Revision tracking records
★ ★ ★ ★ ★ ★ ★

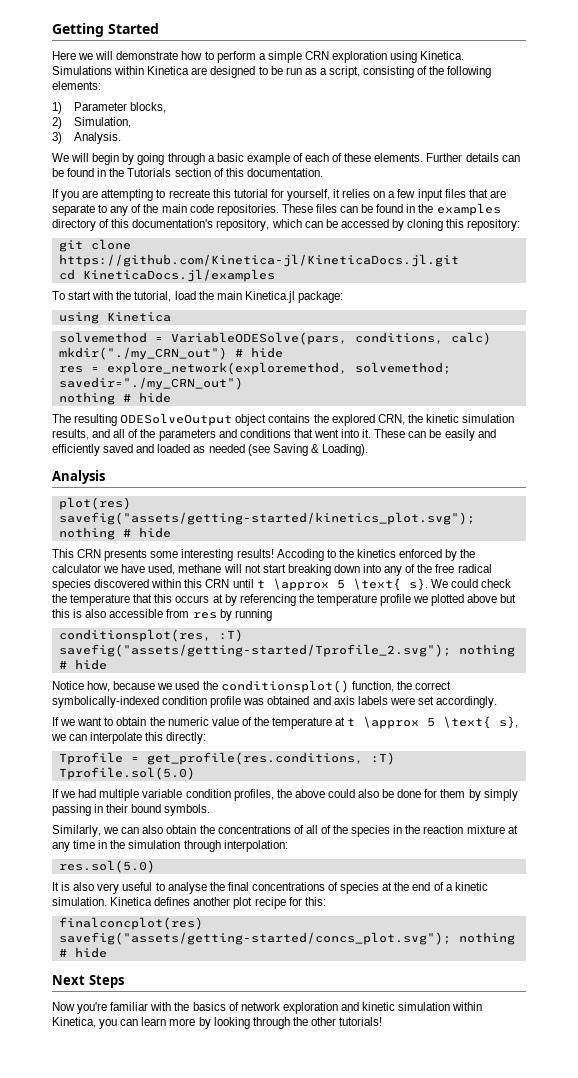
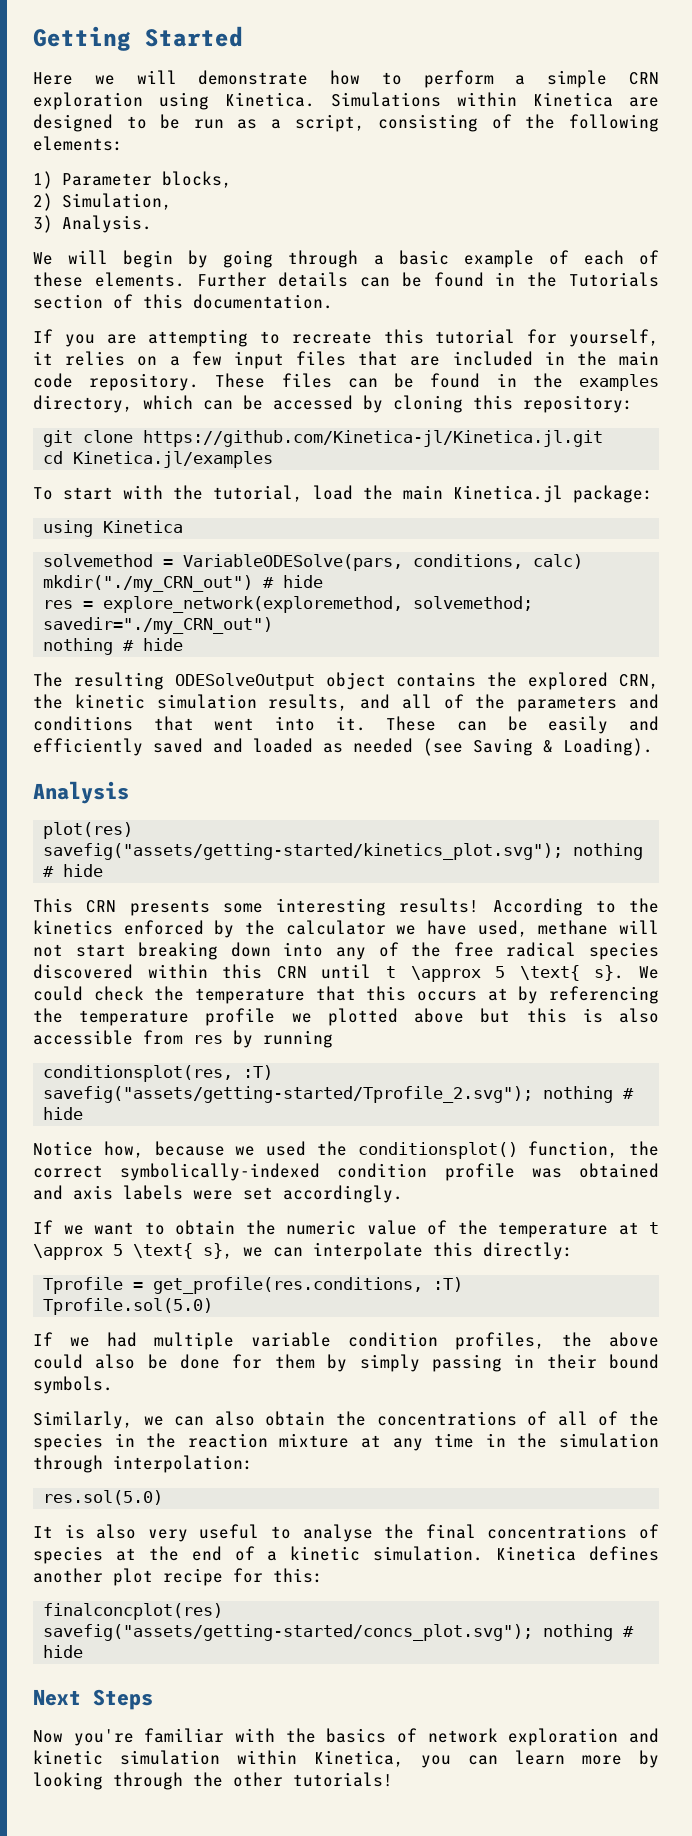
- If you are attempting to recreate this tutorial for yourself, it relies on a few input files that are separate to any of the main code repositories.
+ If you are attempting to recreate this tutorial for yourself, it relies on a few input files that are included in the main code repository.
- These files can be found in the examples directory of this documentation's repository, which can be accessed by cloning this repository:
+ These files can be found in the examples directory, which can be accessed by cloning this repository:
- git clone https://github.com/Kinetica-jl/KineticaDocs.jl.git
+ git clone https://github.com/Kinetica-jl/Kinetica.jl.git
- cd KineticaDocs.jl/examples
+ cd Kinetica.jl/examples
- Accoding to the kinetics enforced by the calculator we have used, methane will not start breaking down into any of the free radical species discovered within this CRN until t \approx 5 \text{ s}.
+ According to the kinetics enforced by the calculator we have used, methane will not start breaking down into any of the free radical species discovered within this CRN until t \approx 5 \text{ s}.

★ ★ ★ ★ ★ ★ ★

- EXERCISE GOAL:
Your answer must consist of the entries, unchanged, with no pictures in it.

- RESULT:
- If you are attempting to recreate this tutorial for yourself, it relies on a few input files that are separate to any of the main code repositories.
+ If you are attempting to recreate this tutorial for yourself, it relies on a few input files that are included in the main code repository.
- These files can be found in the examples directory of this documentation's repository, which can be accessed by cloning this repository:
+ These files can be found in the examples directory, which can be accessed by cloning this repository:
- git clone https://github.com/Kinetica-jl/KineticaDocs.jl.git
+ git clone https://github.com/Kinetica-jl/Kinetica.jl.git
- cd KineticaDocs.jl/examples
+ cd Kinetica.jl/examples
- Accoding to the kinetics enforced by the calculator we have used, methane will not start breaking down into any of the free radical species discovered within this CRN until t \approx 5 \text{ s}.
+ According to the kinetics enforced by the calculator we have used, methane will not start breaking down into any of the free radical species discovered within this CRN until t \approx 5 \text{ s}.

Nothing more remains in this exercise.